As maiores pressões vêm das carnes e dos produtos in natura. A principal alta no setor de proteína animal ocorre nos bovinos, que, em alguns cortes, já acumulam elevação de 17% no ano. Há uma oferta apertada de carne bovina no mundo, e a demanda continua elevada. Essa pressão externa faz o preço da arroba do boi ser negociado na casa dos R$ 350 no mercado paulista, acima da média para este período do ano.

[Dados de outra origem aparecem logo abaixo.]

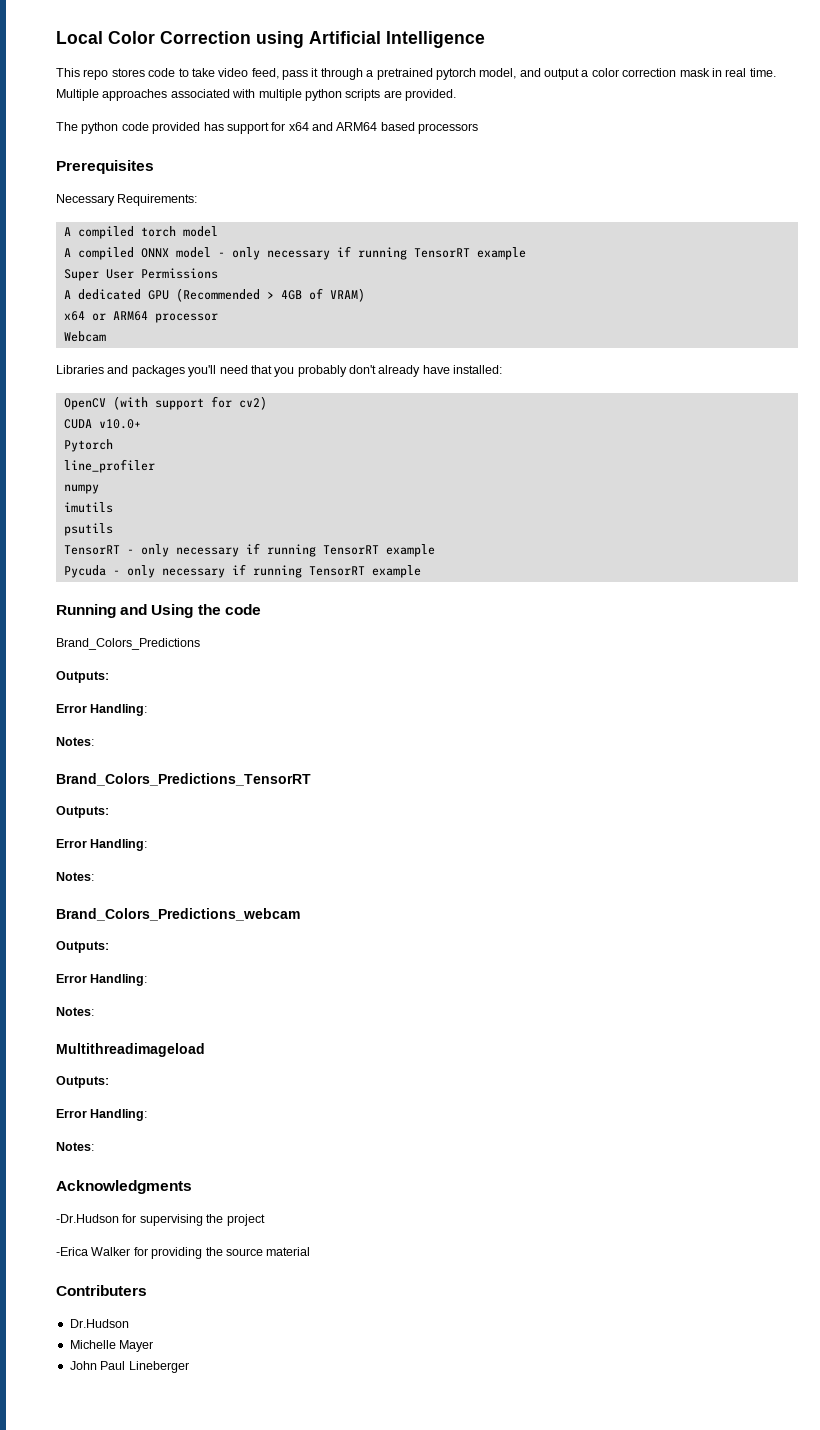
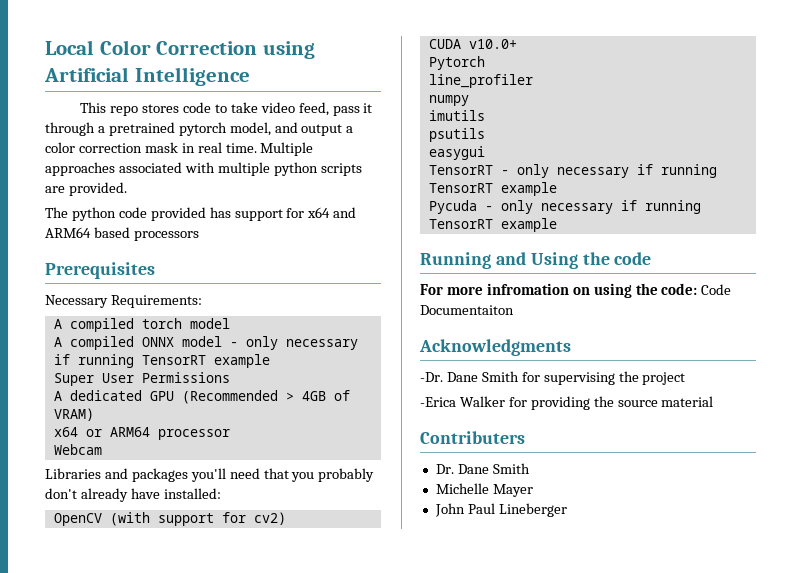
(113, 529) none -> [428,146,485,160] // easygui
[56,638,200,650] [56,671,109,683] [56,704,148,716] [56,737,94,746] [56,773,311,786] [56,806,109,818] [56,839,148,851] [56,872,94,881] [56,908,300,921] [56,941,109,953] [56,974,148,986] [56,1007,94,1016] [56,1043,205,1057] [56,1076,109,1088] [56,1109,148,1121] [56,1142,94,1151] [56,1180,192,1194] [56,1214,119,1223] Brand_Colors_Predictions // Outputs: // Error Handling: // Notes: // Brand_Colors_Predictions_TensorRT // Outputs: // Error Handling: // Notes: // Brand_Colors_Predictions_webcam // Outputs: // Error Handling: // Notes: // Multithreadimageload // Outputs: // Error Handling: // Notes: // Acknowledgments // -Dr.Hudson -> [420,283,732,298] [420,305,514,315] [419,339,571,356] [420,371,519,382] For more infromation on using the code: Code Documentaiton // Acknowledgments // -Dr. Dane Smith
[69,1319,129,1328] Dr.Hudson -> [435,463,530,474] Dr. Dane Smith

Como o Brasil é um dos poucos países que têm bom volume de carne bovina para comercializar no mercado externo, os exportadores brasileiros aproveitaram este início de ano, ainda sem a taxa extra de 55% cobrada pela China, para aumentar o volume enviado para aquele país asiático.

As carnes de frango e suína não têm o mesmo ritmo de alta da bovina. A oferta interna aumentou, e, embora as exportações estejam em patamares recordes, os preços deste ano ficam abaixo dos praticados no mesmo período do ano passado.